Mysterious Lord of every dream

*** Behind this hymn is the story of the Lord appearing to Solomon in a dream, commanding him to ask for whatever he wished.



Without mentioning him by name, this hymn offers an interpretation of Solomon’s prayer for an understanding mind to govern your people, able to discern between good and evil[1]. Both words and music are pitched below the surface of concrete order, at the place where random awareness may become either wholly chaotic or purposefully focused. Believing that each person is able to choose the furnishings of their interior, subconscious household, I have in the hymn drawn on ‘parables of the kingdom’ as resources for forming connected, fully integrated people.

Solomon’s prayer might be said to be hierarchic, expressing the concern of one born to rule; it can be recommended to rulers everywhere. But, for most people, the prayer needs democratising, since governing others is not what we do. Yet we do have influence, and the hymn asks that the influence of each person may be for the good of all, ’till all are saved at love’s expense’.

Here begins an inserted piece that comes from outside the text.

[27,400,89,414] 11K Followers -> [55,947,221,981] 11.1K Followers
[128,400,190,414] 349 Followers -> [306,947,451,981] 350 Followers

It may be only in modern times that people have ceased to believe that God is present in dreaming as well as in waking life. So the hymn begins where Solomon’s prayer begins, with The Lord appeared … in a dream by night; and God said, ‘Ask what I should give you.’ The adjective ‘mysterious’ signifies, not that God is shrouded in impenetrability, but precisely the opposite: that God emerges into focused awareness from depths of ineffable obscurity. Like the bride in the Song of Solomon, who slept, but my heart was awake. Listen! my beloved is knocking. ‘Open to me…[2] ‘God’s Spirit in the mind by night’ alerts us to the presence that prompts the prayer for ‘discernment’s beam’, for ‘wisdom’s light’.

In the hymn’s third stanza postmodern people are presented as thinking themselves secure within self-chosen horizons; the ‘virtual world’ of computer technology mirrors the ‘virtual world’ of psychologically involuted people (no matter how extravert). The hymn’s prayer asks that, like a merchant in search of fine pearls, they may find within their ‘virtual world’ the one pearl of great value that will lead them out of their isolation and into the fellowship of all who share in ‘heaven’s kingdom’.

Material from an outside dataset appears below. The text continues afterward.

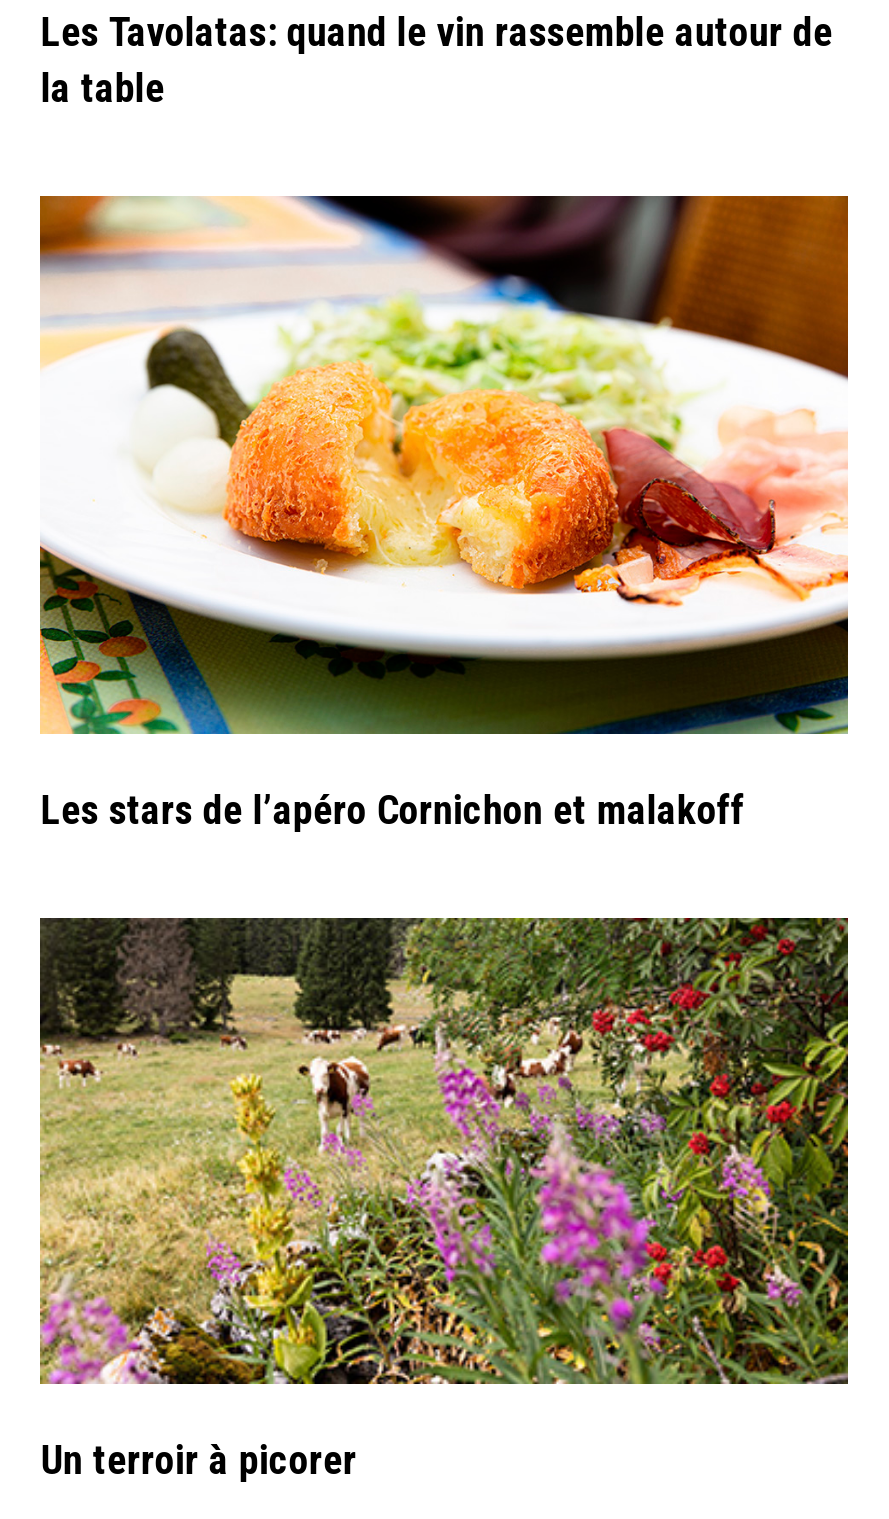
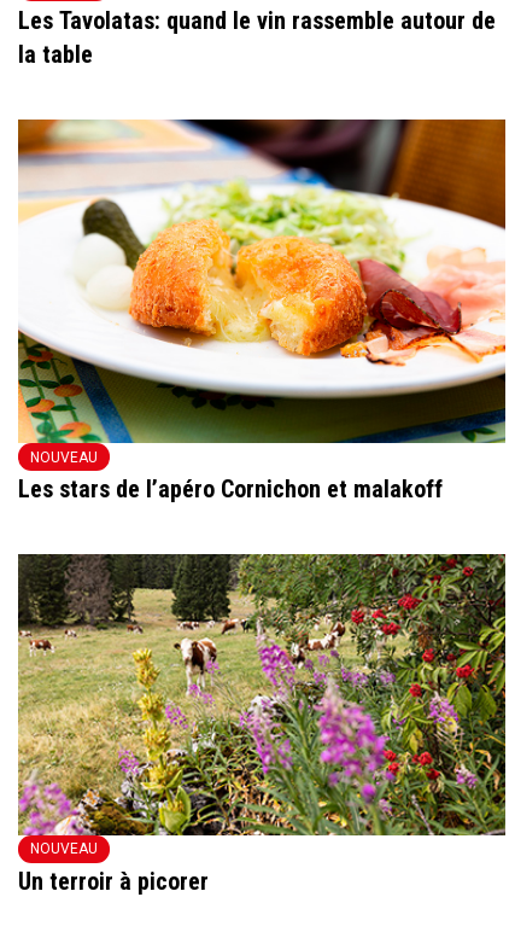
none -> [31,448,98,465] NOUVEAU
none -> [31,841,98,858] NOUVEAU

The hymn articulates a progress in awareness, from believing God to be present within the subconscious processing that goes on while we sleep, to asking that all within our unconscious be directed towards connecting and integrating us within the community of creation healing from its atomization. The next stage in this progress is to pray for the gifts and qualities that enable us to act consistently with that purpose: ‘teach tenderness, let none devour even one of all saved by your will’.

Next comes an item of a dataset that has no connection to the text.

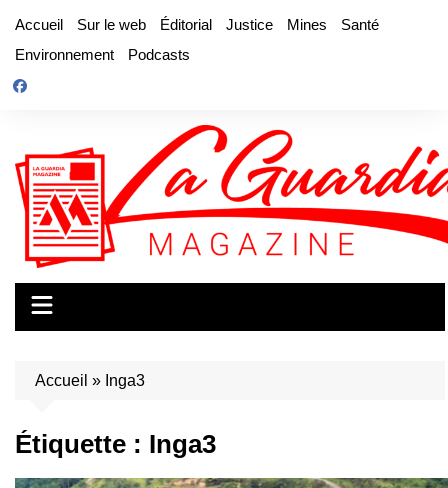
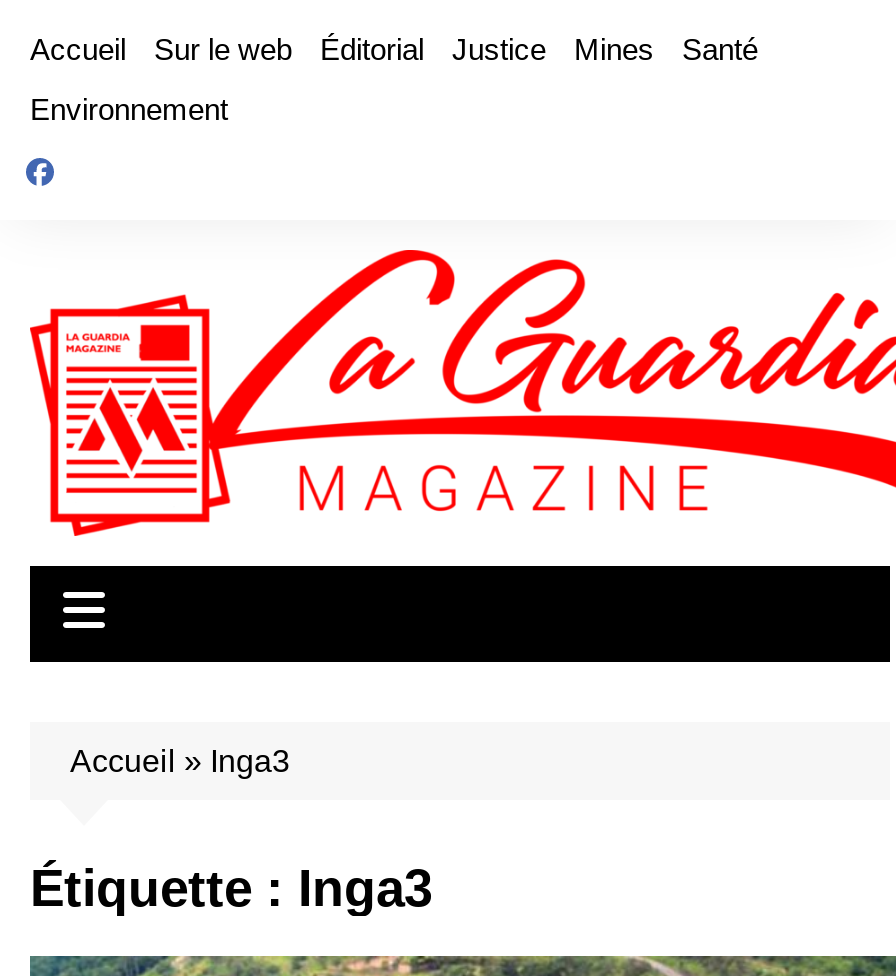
[128,46,190,63] Podcasts -> none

The difference between Solomon’s prayer and this hymn is that the hymn has not governance but salvation as it central concern. All people’s sense and wills are to be informed by ‘Christ’s own mind’, not for their self’s advantage, but in order that the salvation won by Christ for all creation may be impressed and inscribed into the behaviour of us all, both persons and institutions within people’s control. The climax of the hymn echoes another prayer, that ‘we may spend and be spent in your service’[3]. A closing line from another hymn is also echoed here, by W.H.Vanstone, which is also the title of his book ‘Love’s Endeavour, Love’s Expense’ (1977).

The music, written while Jessica Mary was in hospital, starts in one key and finishes in another. The first couplet contains elements of whole-tone scales in the tenor and the soprano lines. Each line has at least two passing notes within it. All these things are intended to evoke the elusive freedom of creatures in the unconscious mind. But the music is not out of hand, it is contained within conventions of form, of frequent melodic sequence, of consistent feeling-tone. Like the words, this is intended as music that Solomon himself would be glad to use.

[1] 1 Kings 3.9

[2] Song of Solomon 5.2

[3] Source unknown, but familiar to me from Church of England services in the 1950s.